We’ve long noted how most U.S. telcos spent the better part of the last fifteen years refusing to meaningfully upgrade (or sometimes even repair) their broadband networks. As a result, if you want a modern (100-200 Mbps, low latency, no weird restrictions) connection in America, your choice is increasingly: Comcast (unless your town is building its own broadband network).
That’s the textbook definition of market failure and monopolization (shielded by regulatory capture), but in clinical analysis of market share such concepts wind up not being mentioned at all. Take this PC Magazine analysis of the latest broadband market share data from Leichtman Research:
Cable accounted for almost all of 2020’s growth, 2.8 million and change, and most of that came from sign-ups at the two biggest internet providers in America. Comcast added 1.33 million subscribers for its Xfinity service to reach 31.9 million total, and Charter’s Spectrum service took in 1.2 million new subscribers to hit 30 million.
Analysis like this is always so sterile, lacking any context of the impact of this consolidation. As Comcast dominates a market, it exploits the lack of competition not only to routinely raise rates (even during a pandemic, as it turns out) but to also impose all manner of arbitrary usage restrictions and obnoxious, unnecessary fees, allowing it to drive up the advertised price even further.
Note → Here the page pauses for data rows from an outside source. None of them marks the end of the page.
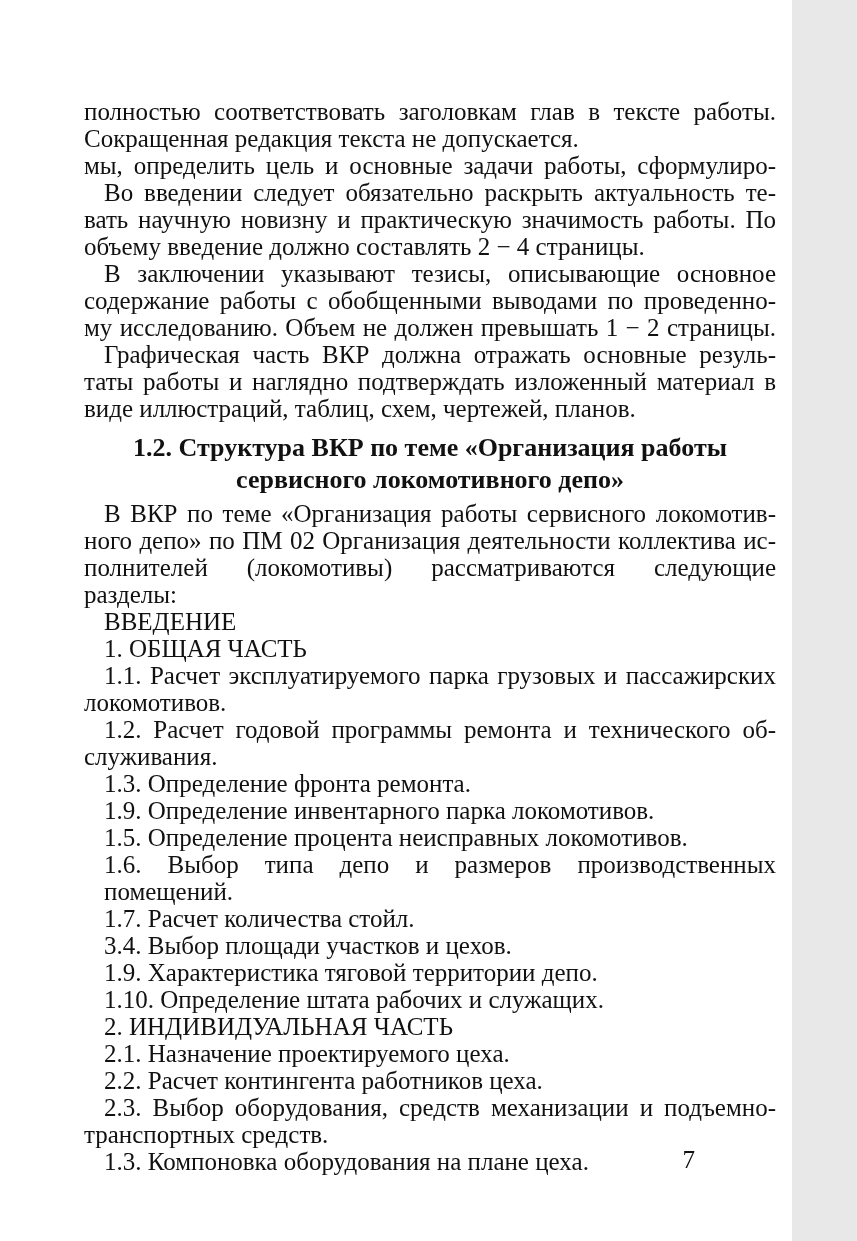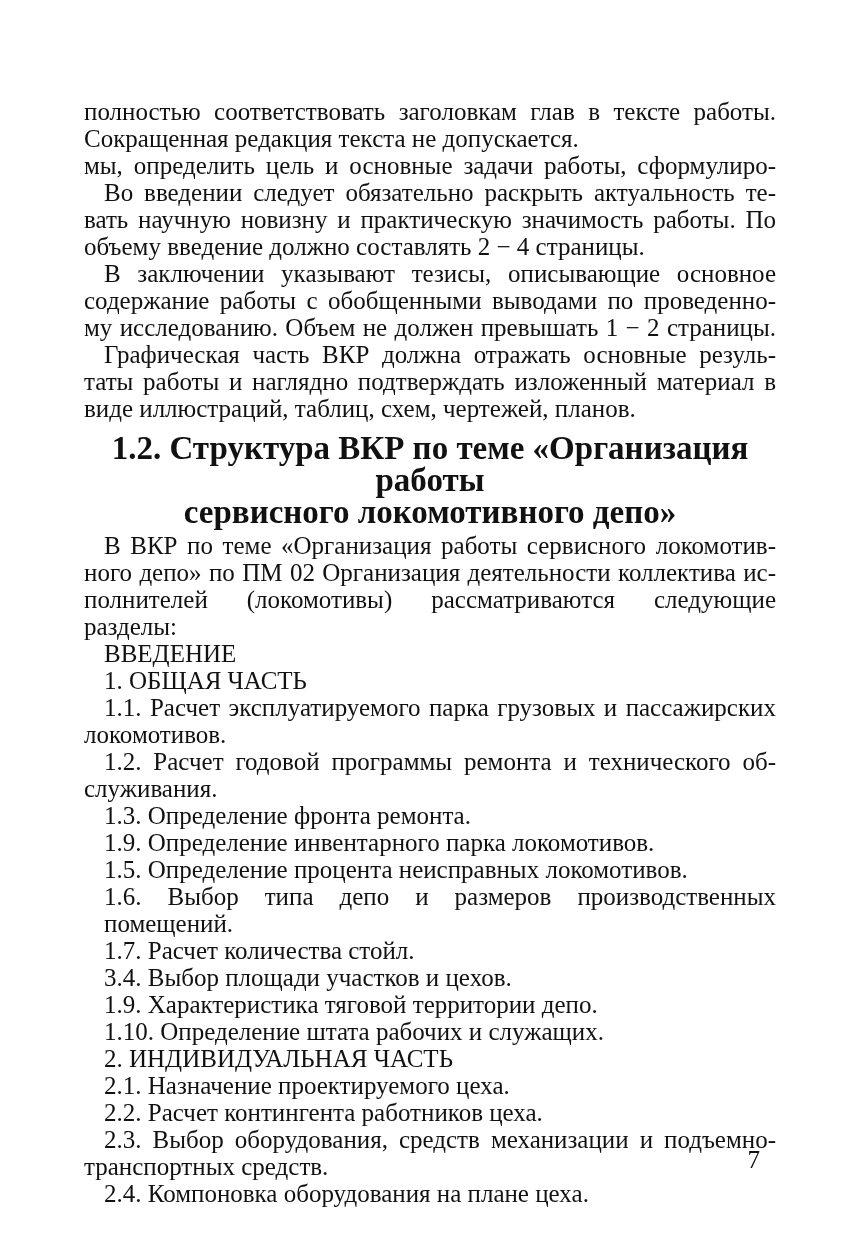"полностью соответствовать заголовкам" .page { width: 857px -> 792px }
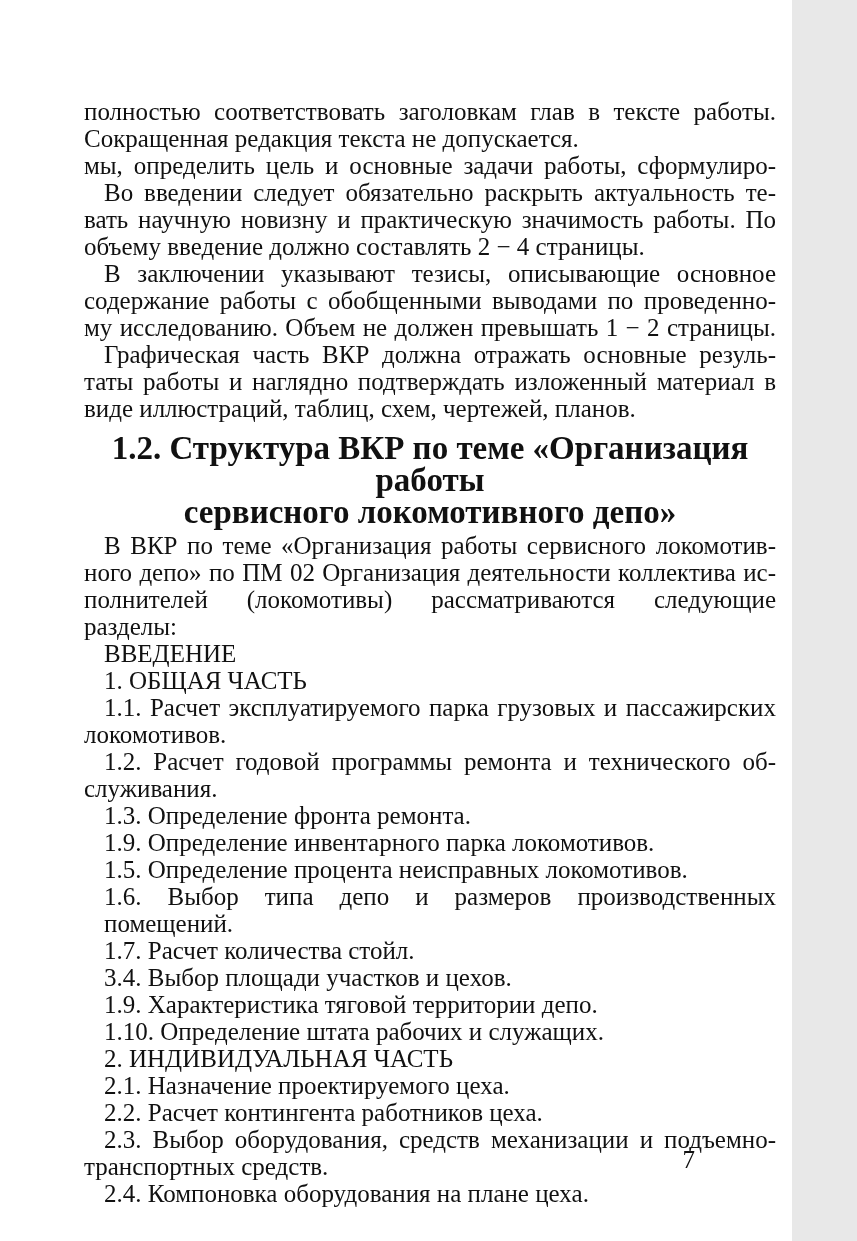"1.2. Структура ВКР по теме" .block.heading .line { font-size: 33px -> 26px }
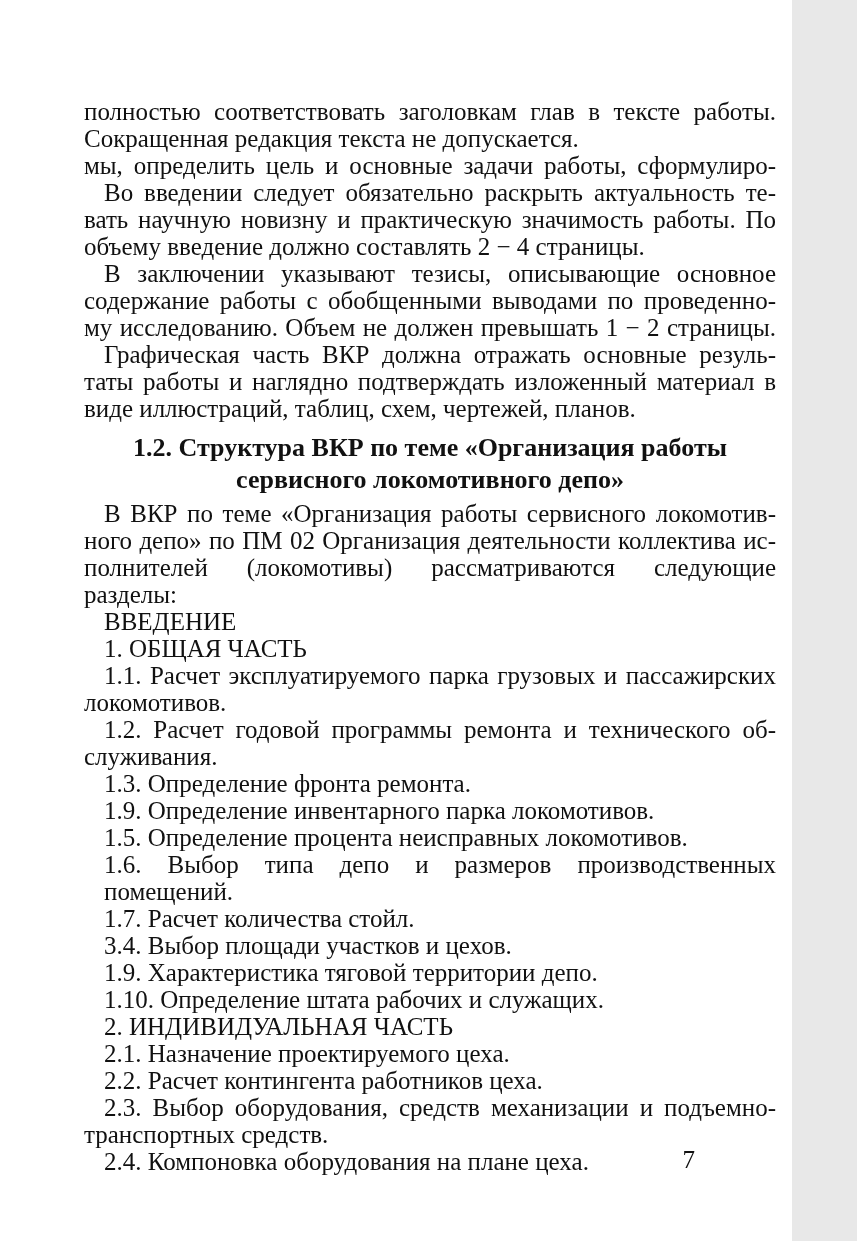"2.4. Компоновка оборудования на плане" div.line { text: 2.4 -> 1.3 }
In a bid to justify market failure, monopolization, and the corruption and regulatory capture that protects it, policymakers will often point to some looming technological innovation just over the horizon that will make all of this better without intervention. In the early 2000s it was broadband over powerline (BPL), which failed due to interference issues. Now it’s technologies like Starlink and fifth-generation (5G) wireless.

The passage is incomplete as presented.